MATERIAL SUPPLIED Block Start
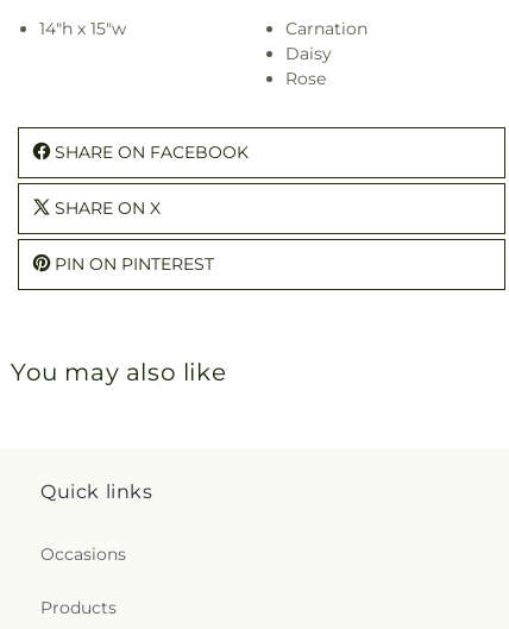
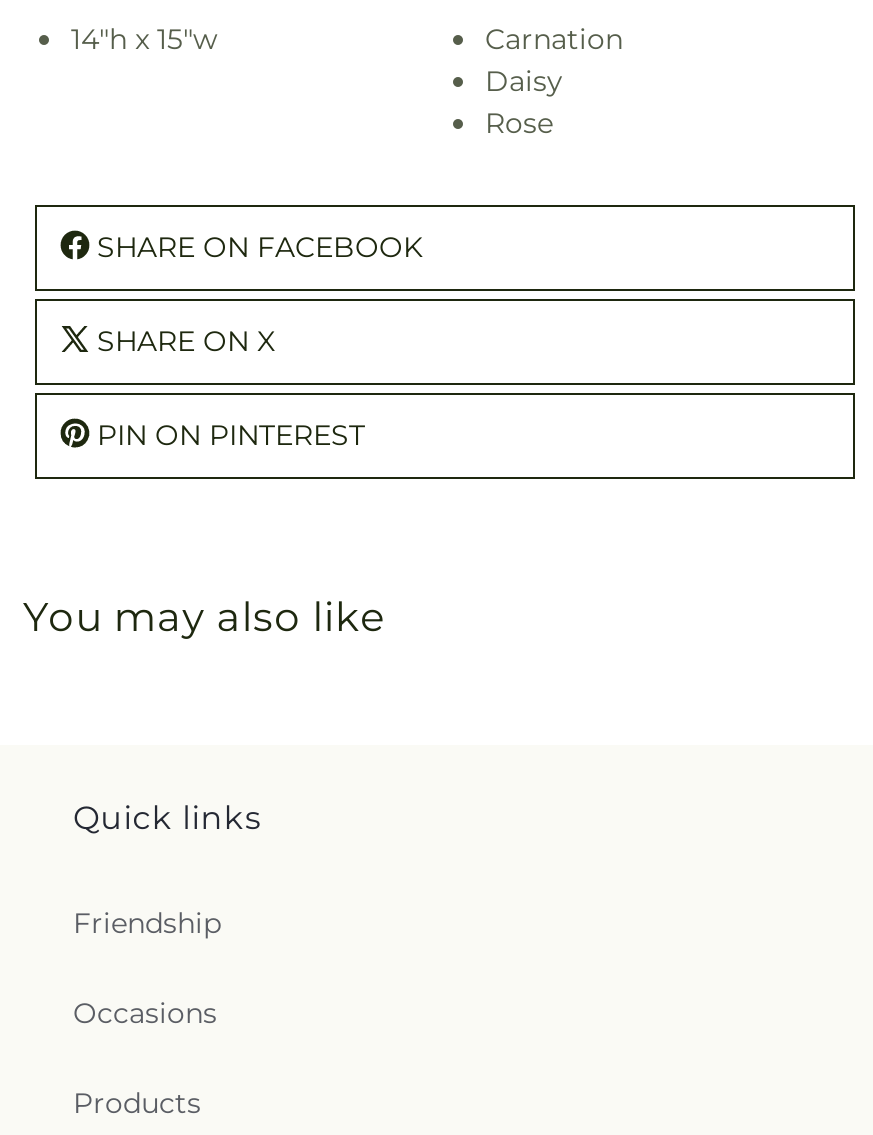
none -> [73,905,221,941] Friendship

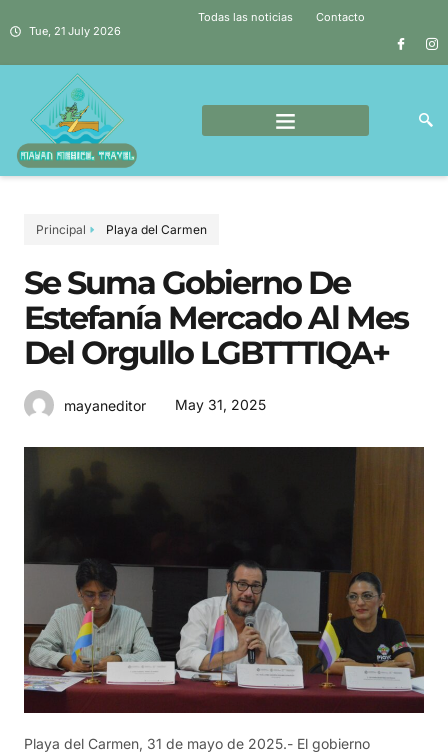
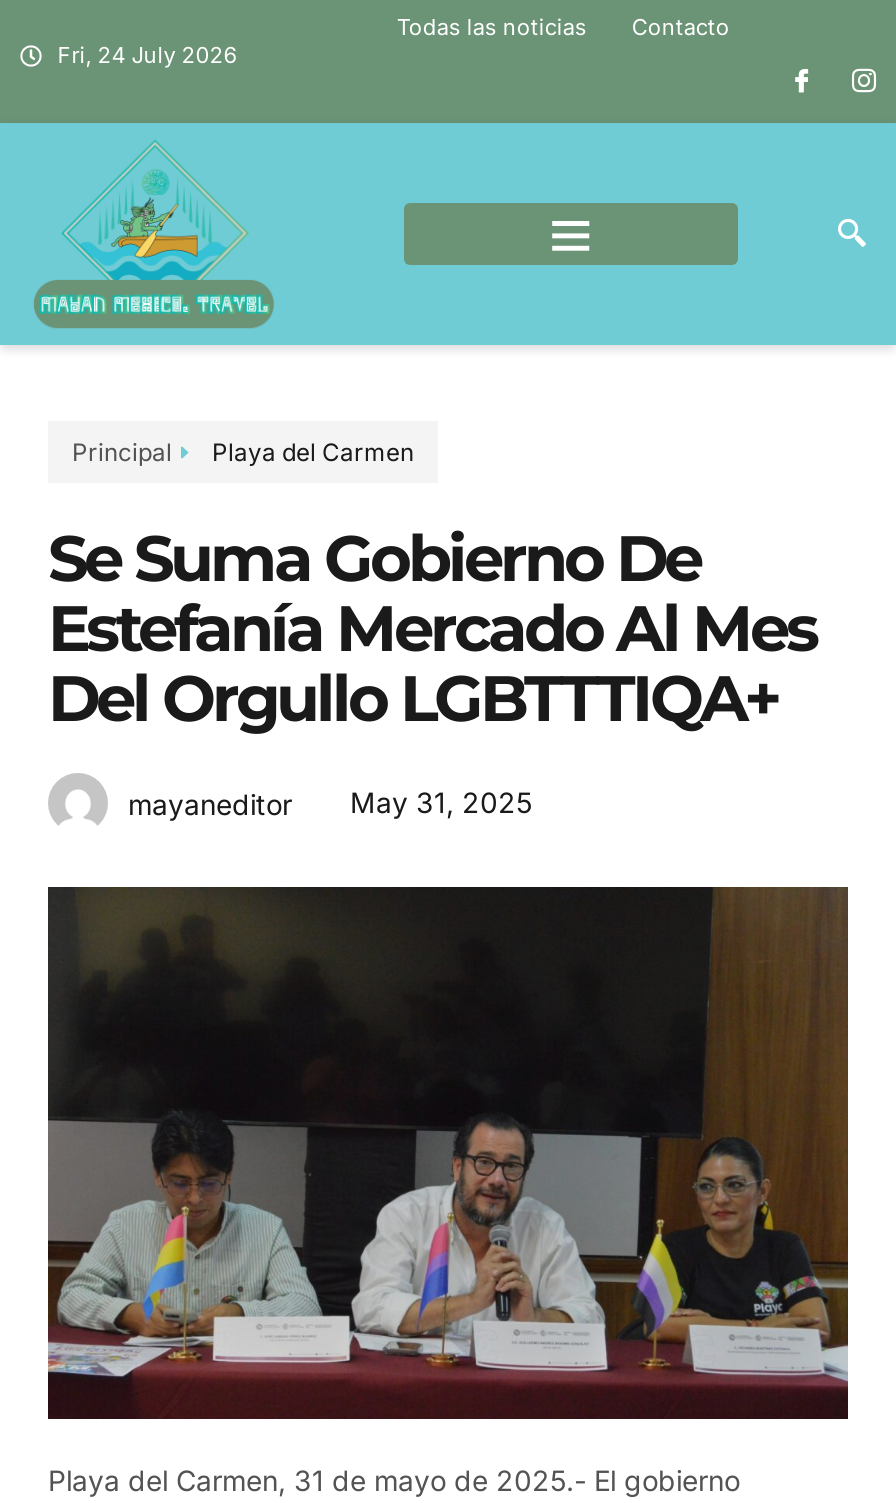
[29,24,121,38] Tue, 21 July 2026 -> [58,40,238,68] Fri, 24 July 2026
MATERIAL SUPPLIED Block End
MATERIAL SUPPLIED Block Start
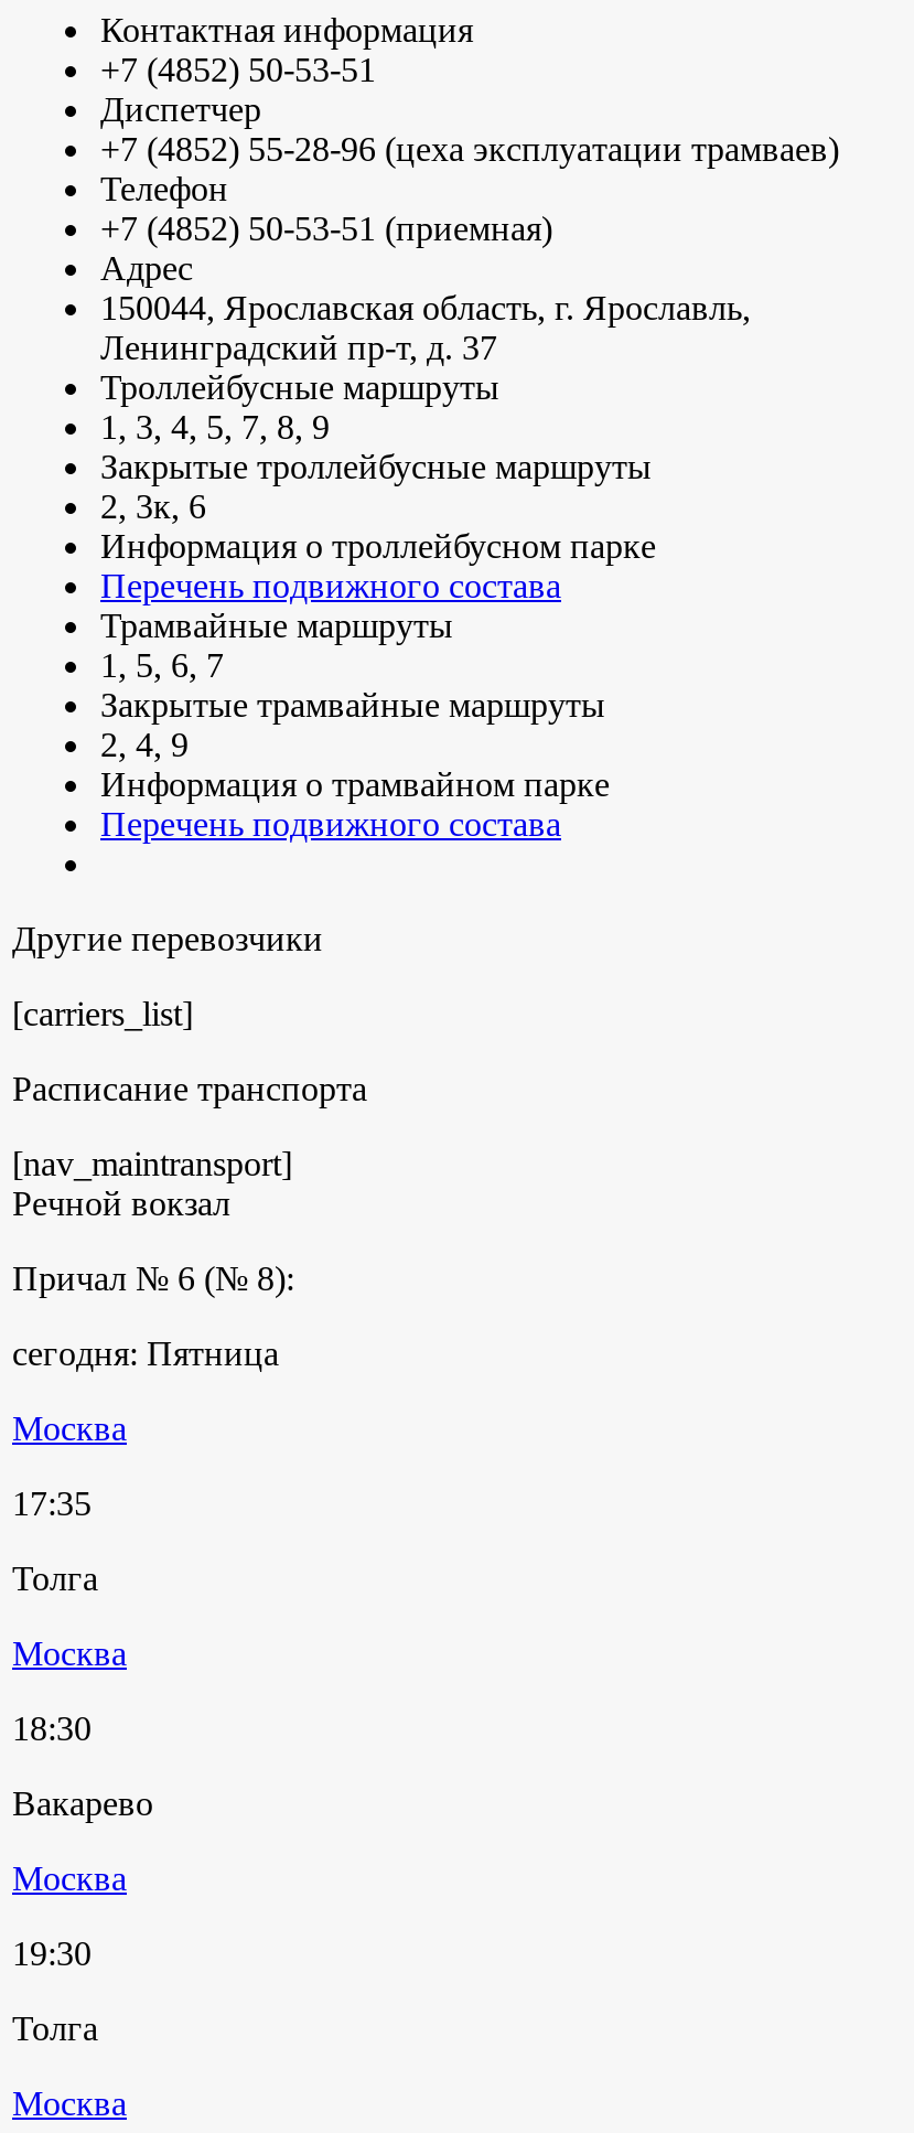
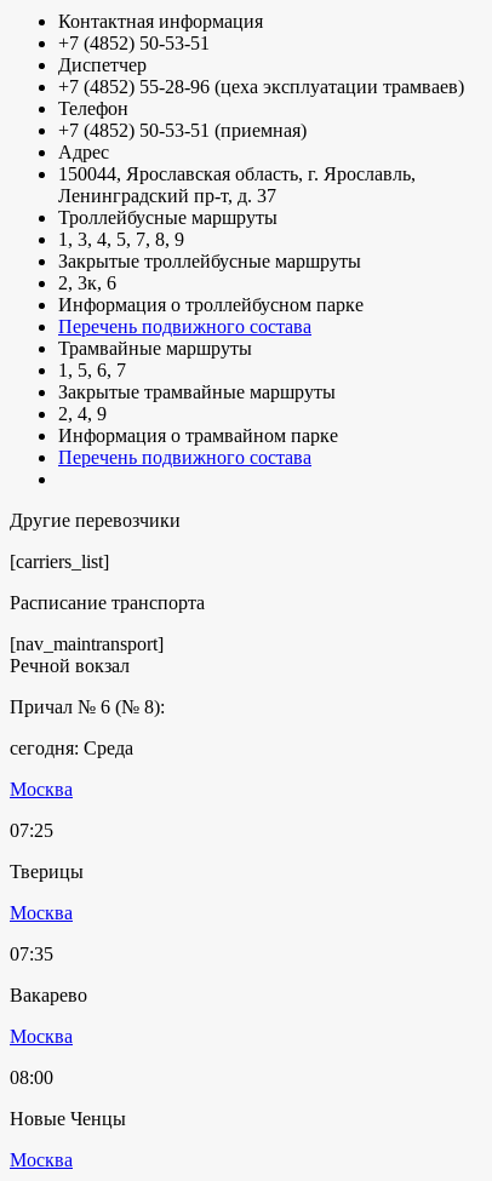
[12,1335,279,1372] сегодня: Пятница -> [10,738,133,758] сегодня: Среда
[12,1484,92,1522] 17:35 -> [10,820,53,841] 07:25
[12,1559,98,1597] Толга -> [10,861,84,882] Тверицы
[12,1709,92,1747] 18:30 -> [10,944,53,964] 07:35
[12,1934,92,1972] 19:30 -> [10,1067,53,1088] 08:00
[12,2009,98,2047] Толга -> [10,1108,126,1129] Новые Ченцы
MATERIAL SUPPLIED Block End
• **TASK INSTRUCTIONS**
In the data above, retype exactly and only the lines between the one holding "[12,1335,279,1372] сегодня: Пятница" and the one holding "[12,1709,92,1747] 18:30 ->", inclusive.

• **OUTPUT OF THE EXERCISE**
[12,1335,279,1372] сегодня: Пятница -> [10,738,133,758] сегодня: Среда
[12,1484,92,1522] 17:35 -> [10,820,53,841] 07:25
[12,1559,98,1597] Толга -> [10,861,84,882] Тверицы
[12,1709,92,1747] 18:30 -> [10,944,53,964] 07:35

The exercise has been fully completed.